And I consider that many showed you the exact opposite of what you "showed" us. The evil gods are in fact, far more meaningful than archdevils and demons as the later can grant spells only if optional rules are used. As soon as you use an optional rule, you homebrew.

I disagree, optional rules are not homebrewing. And I think the inconsistencies in this (such as witchlight having a cleric of orcus with spellcasting in 5e) just shows that this is not a hard and fast line.

2nd bolded part.
Again more or less wrong. In the Realms, Orcus started as mortal. In any other setting, he sprang into existence in the abyss. Spontaneously existing or, in 4ed, is a corrupted primordials. FR is homebrew too... Just like Greyhawk, Dragonlance (in which there are no demon lords and no arch devils by the way, so they're not always there) or any other setting. For this, we have to restrain to corebooks or books that take the general angle.

"Every setting is homebrew" is a rather extreme take that I disagree with. Every setting can be different, but that doesn't mean we can't discuss things within those settings. Also, since I was speaking of Kelemvor, a god in the Realms, then the fact that Orcus started as a mortal in the realms means.. I was completely correct. Both of them started mortal, and become different types of beings. And comparing those types of beings is exactly what I was doing.


On a more general take.
Problem is that godhood can change from world to world and even editions to edition. If we keep to 5th edition per say, it will depend on which pantheon you take, homeworld and even which optional rule you take.

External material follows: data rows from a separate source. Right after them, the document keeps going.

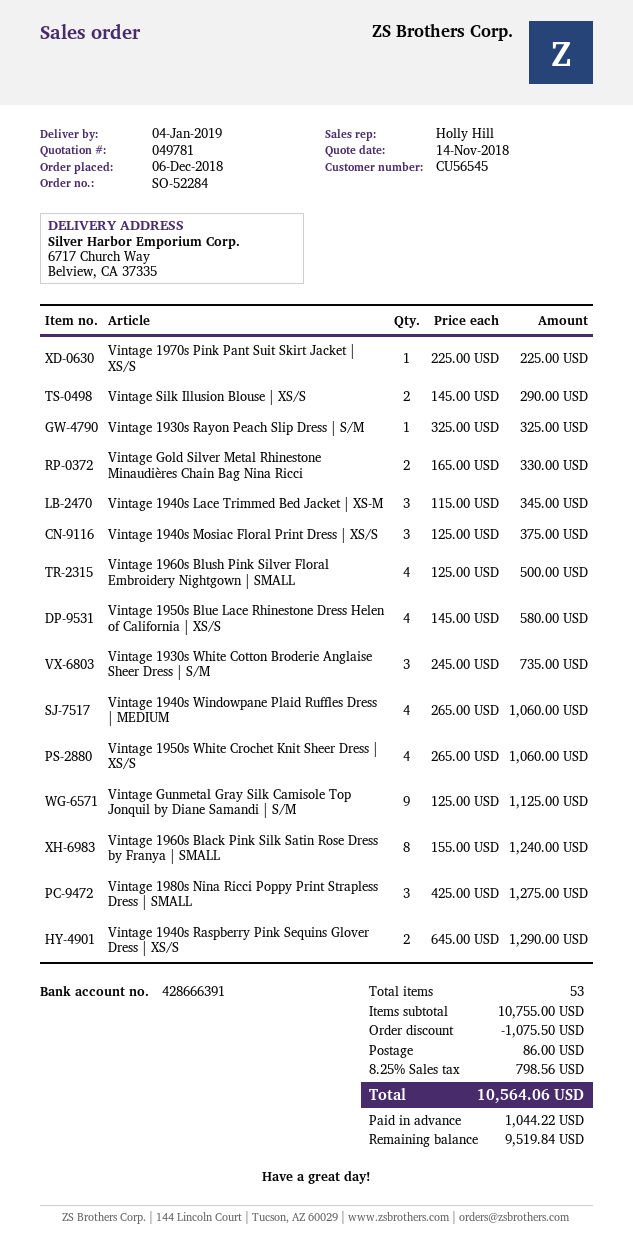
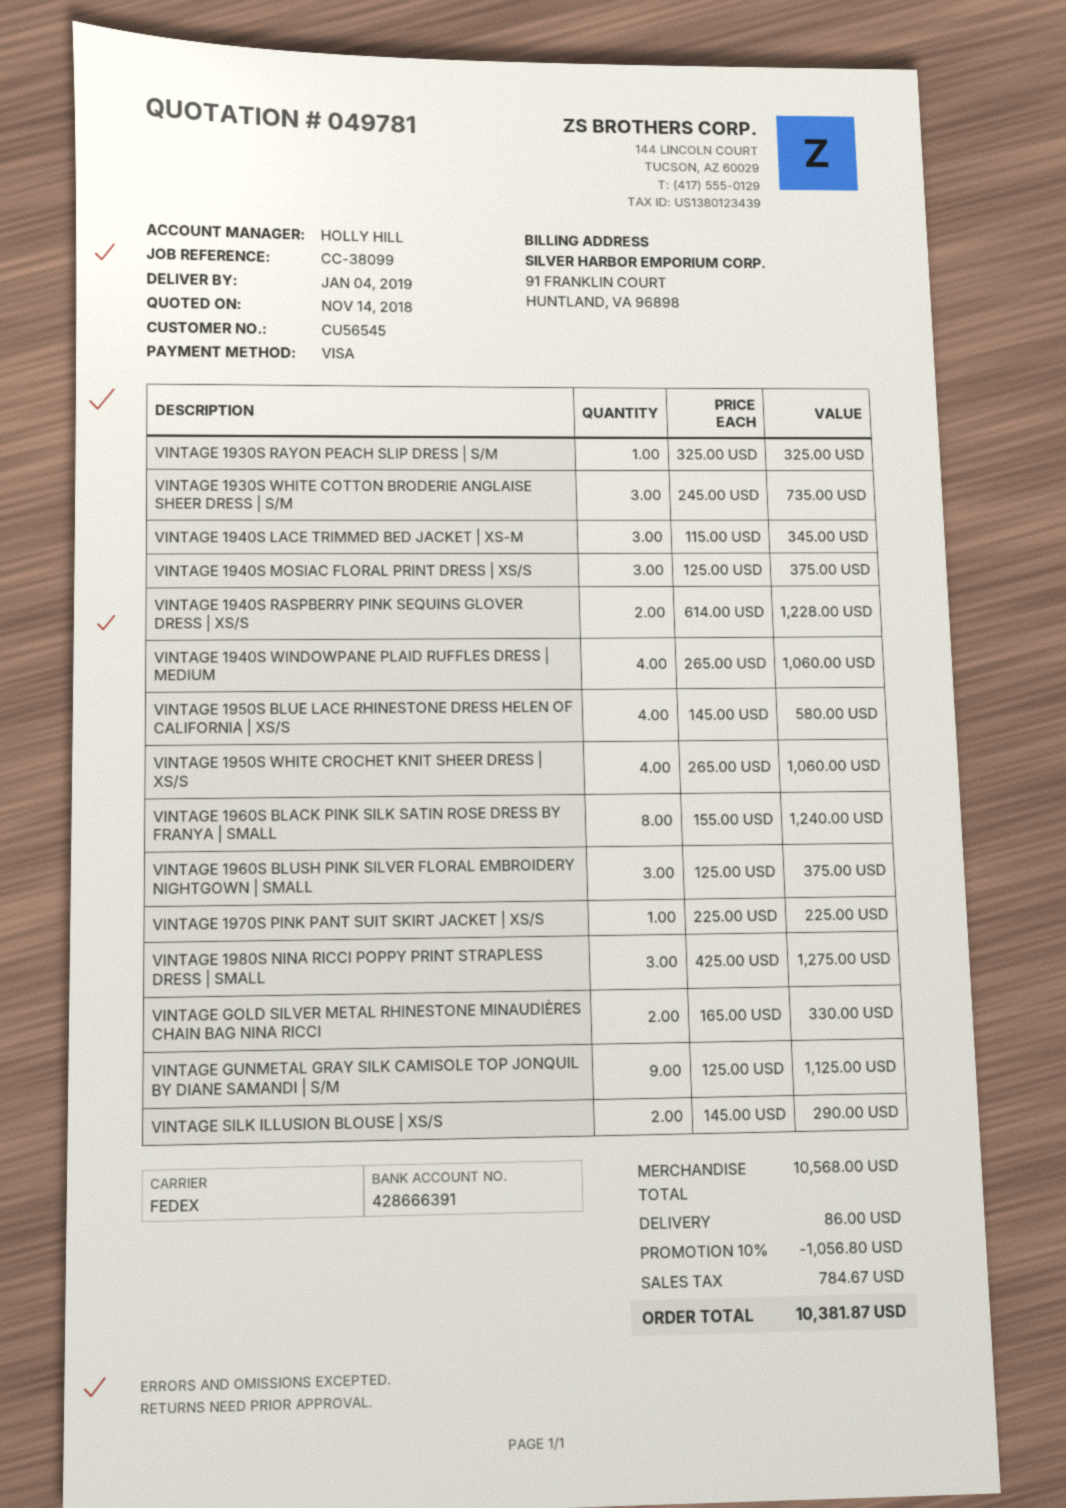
Vintage 1960s Blush Pink Silver Floral Embroidery Nightgown | SMALL: 4 x 125.00 = 500.00 -> 3 x 125.00 = 375.00
Vintage 1940s Raspberry Pink Sequins Glover Dress | XS/S: 2 x 645.00 = 1290.00 -> 2 x 614.00 = 1228.00
subtotal: 10755.00 -> 10568.00
discount: 1075.50 -> 1056.80
tax: 798.56 -> 784.67
total: 10564.06 -> 10381.87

This is why that in an earlier post, I have started to wonder not about the relevance of archdevils or demon lords as gods but the relevance of the cleric themselves. If worshipping a concept is enough to have access to divine spells what is the purpose of the gods? Why have clerics in a party as Bards and Artificers can heal too (and bard can even take the raise dead and other spells as a secret so..)? Why go into the trappings of religion when your friendly bard can do exactly the same healing as your war/forge/light/(insert any domain save healing here) cleric can? And that character will be a bit more polyvalent, will not rely on a church or will not try to "convert" you to a religion you might not want to hear save for the healing... By removing the divine miracle aspect of healing, 5ed has more or less rendered the cleric a non necessary redundancy of an earlier age/system. This troubles me quite a lot. More than I thought so (now that I have a few hours of sleep... damn the nightshifts).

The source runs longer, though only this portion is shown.